## WHAT YOU NEED TO DO
Each line of the material holding the word "color" must be identified and copied.

## SUPPLIED INFORMATION

==*==

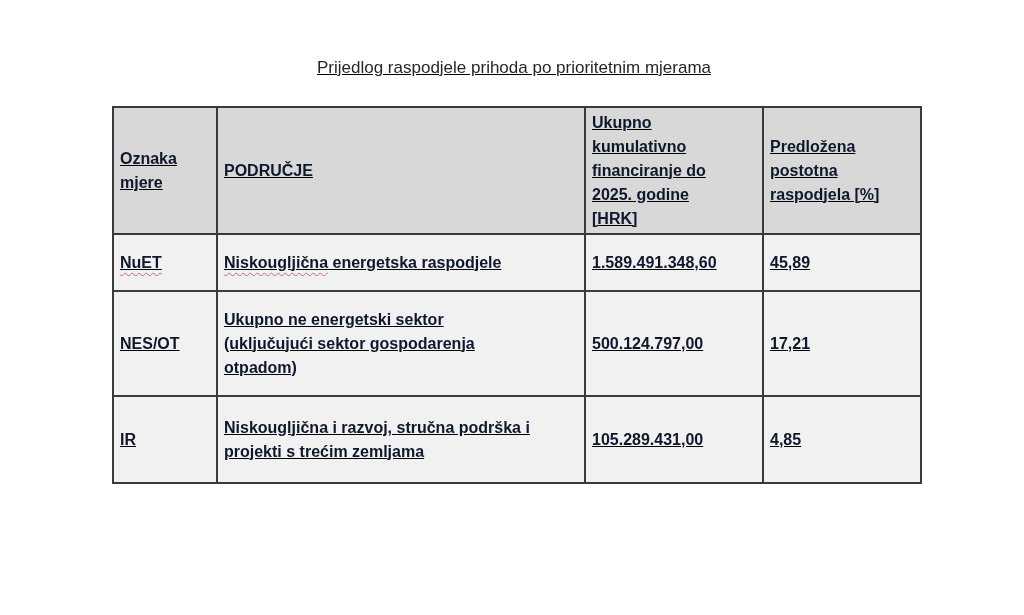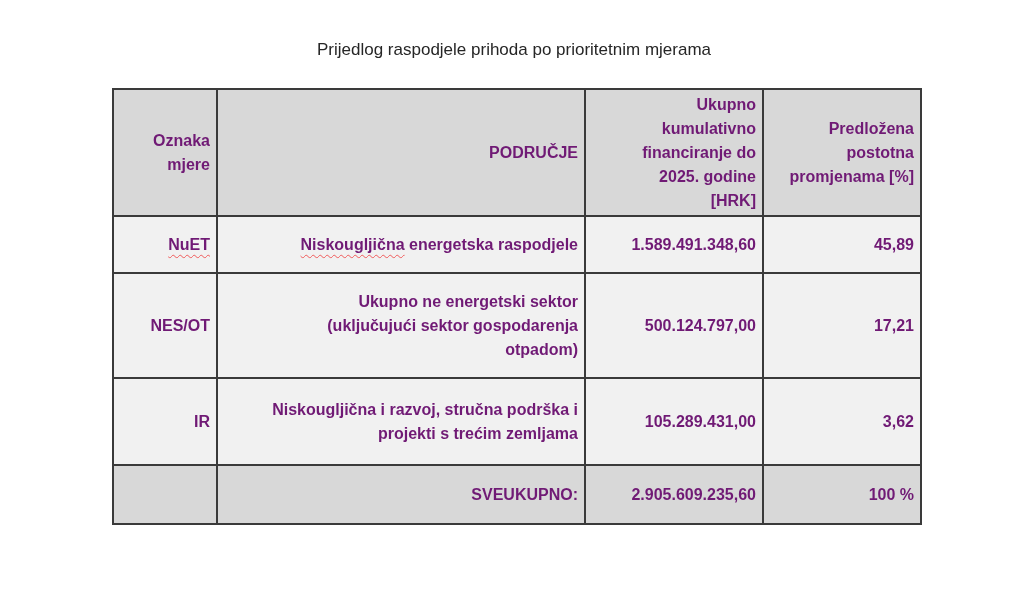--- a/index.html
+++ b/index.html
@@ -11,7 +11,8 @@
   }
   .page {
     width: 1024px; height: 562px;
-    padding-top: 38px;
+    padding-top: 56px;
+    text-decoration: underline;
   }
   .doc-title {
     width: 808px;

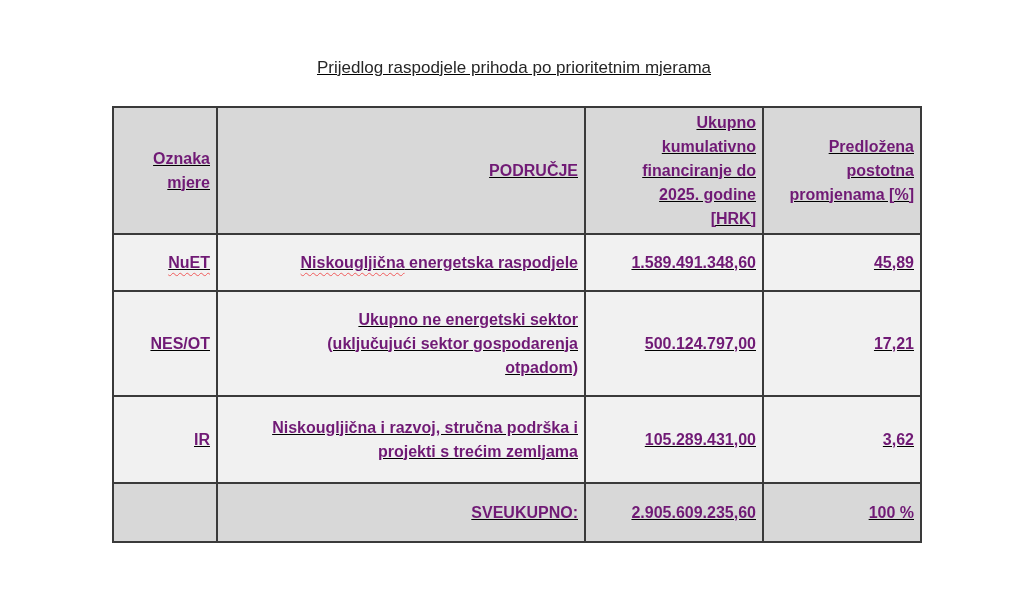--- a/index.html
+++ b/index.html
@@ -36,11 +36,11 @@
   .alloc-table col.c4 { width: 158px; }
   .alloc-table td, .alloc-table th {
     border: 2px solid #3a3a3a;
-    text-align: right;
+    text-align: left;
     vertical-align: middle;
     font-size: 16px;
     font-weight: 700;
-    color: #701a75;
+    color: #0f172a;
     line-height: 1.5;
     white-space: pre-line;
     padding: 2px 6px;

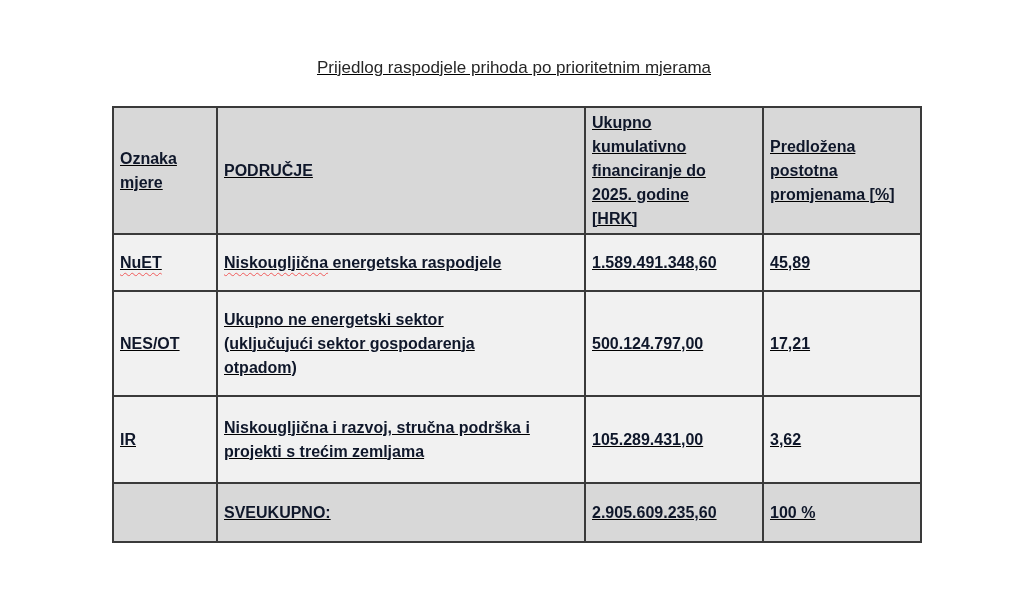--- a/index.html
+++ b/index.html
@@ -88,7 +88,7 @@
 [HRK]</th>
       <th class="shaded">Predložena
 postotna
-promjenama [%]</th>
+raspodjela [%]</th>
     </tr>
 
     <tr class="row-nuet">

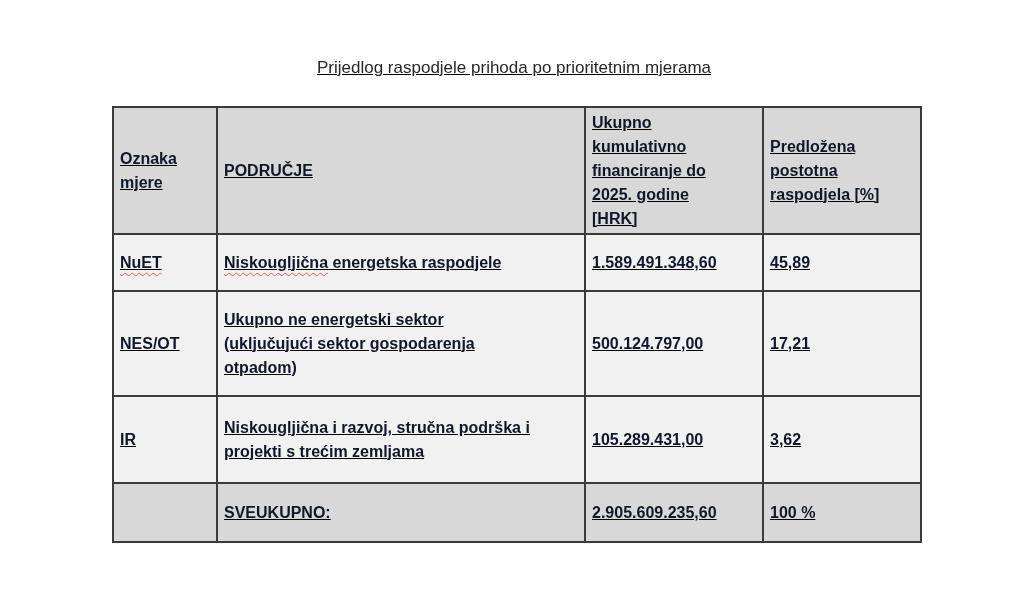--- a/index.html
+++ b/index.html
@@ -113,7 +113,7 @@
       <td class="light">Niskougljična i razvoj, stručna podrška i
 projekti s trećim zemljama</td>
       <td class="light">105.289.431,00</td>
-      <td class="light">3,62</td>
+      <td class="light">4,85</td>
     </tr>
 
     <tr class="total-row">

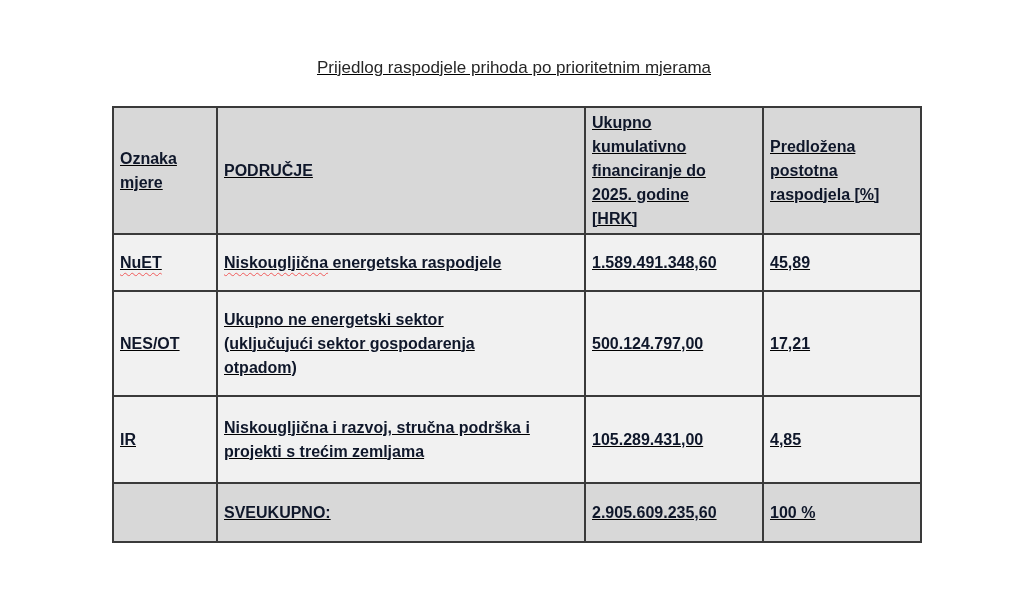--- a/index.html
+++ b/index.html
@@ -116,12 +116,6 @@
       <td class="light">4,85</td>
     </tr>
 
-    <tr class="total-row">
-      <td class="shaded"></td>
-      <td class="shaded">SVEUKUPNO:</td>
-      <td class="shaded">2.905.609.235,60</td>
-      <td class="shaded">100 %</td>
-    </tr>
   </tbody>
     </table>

==*==

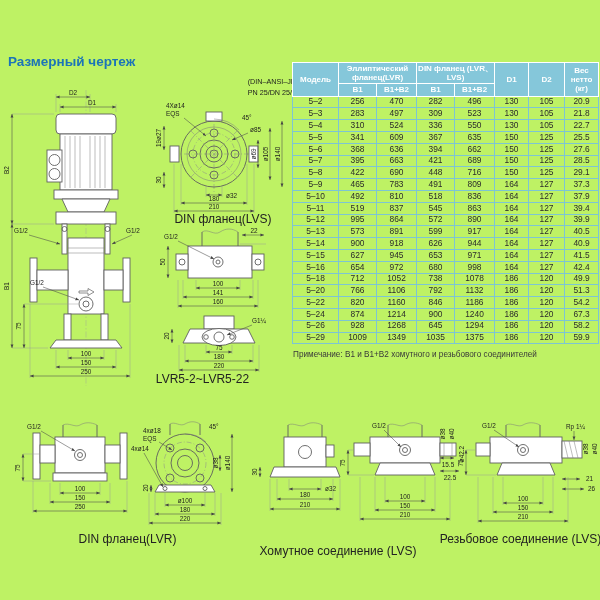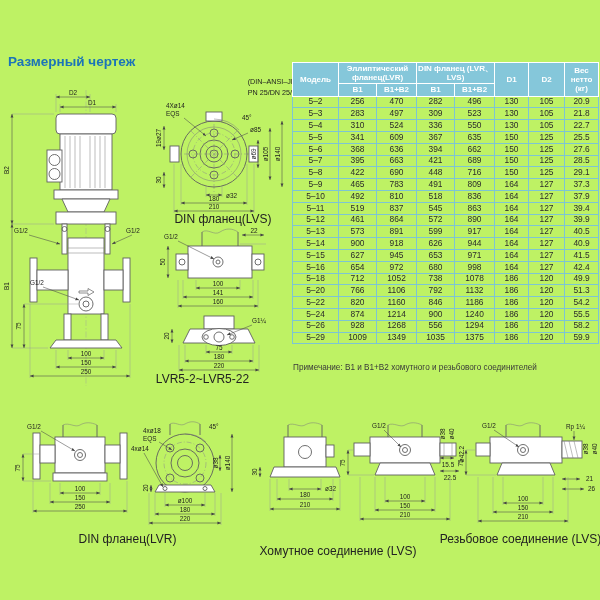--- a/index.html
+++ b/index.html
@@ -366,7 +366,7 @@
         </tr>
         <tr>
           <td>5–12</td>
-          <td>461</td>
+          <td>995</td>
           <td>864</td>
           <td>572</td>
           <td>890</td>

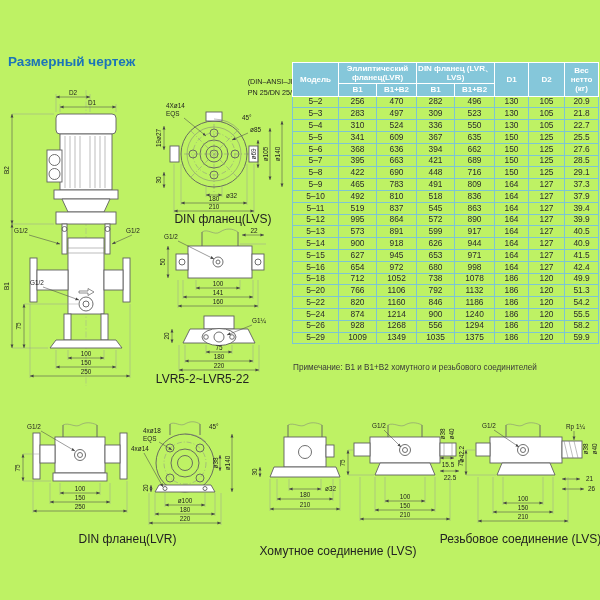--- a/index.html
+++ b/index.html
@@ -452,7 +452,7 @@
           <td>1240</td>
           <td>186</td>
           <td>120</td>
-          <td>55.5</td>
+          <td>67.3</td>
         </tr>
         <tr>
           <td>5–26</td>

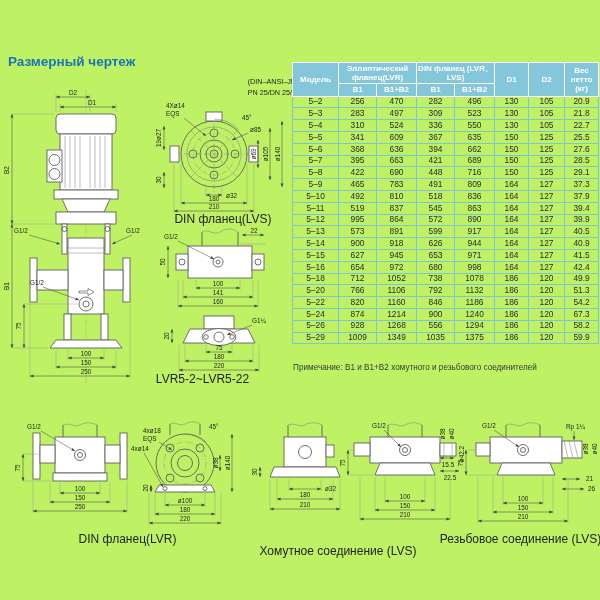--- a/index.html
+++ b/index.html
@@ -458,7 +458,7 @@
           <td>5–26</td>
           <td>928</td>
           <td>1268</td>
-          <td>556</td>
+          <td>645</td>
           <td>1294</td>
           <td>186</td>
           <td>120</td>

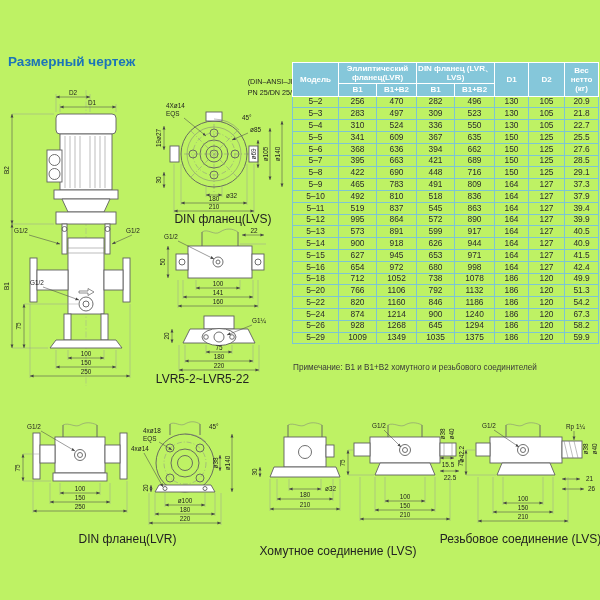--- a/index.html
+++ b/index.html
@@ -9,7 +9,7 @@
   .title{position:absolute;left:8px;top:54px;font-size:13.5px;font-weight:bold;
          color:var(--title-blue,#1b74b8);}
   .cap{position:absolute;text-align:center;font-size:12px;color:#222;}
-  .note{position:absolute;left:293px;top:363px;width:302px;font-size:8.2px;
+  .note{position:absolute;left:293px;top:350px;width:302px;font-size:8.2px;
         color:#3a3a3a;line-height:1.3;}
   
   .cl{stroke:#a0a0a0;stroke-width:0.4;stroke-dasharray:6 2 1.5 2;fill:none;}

==*==

## TASK RESPONSE
-    color: #701a75;
+    color: #0f172a;
          color:var(--title-blue,#1b74b8);}
   .cap{position:absolute;text-align:center;font-size:12px;color:#222;}
         color:#3a3a3a;line-height:1.3;}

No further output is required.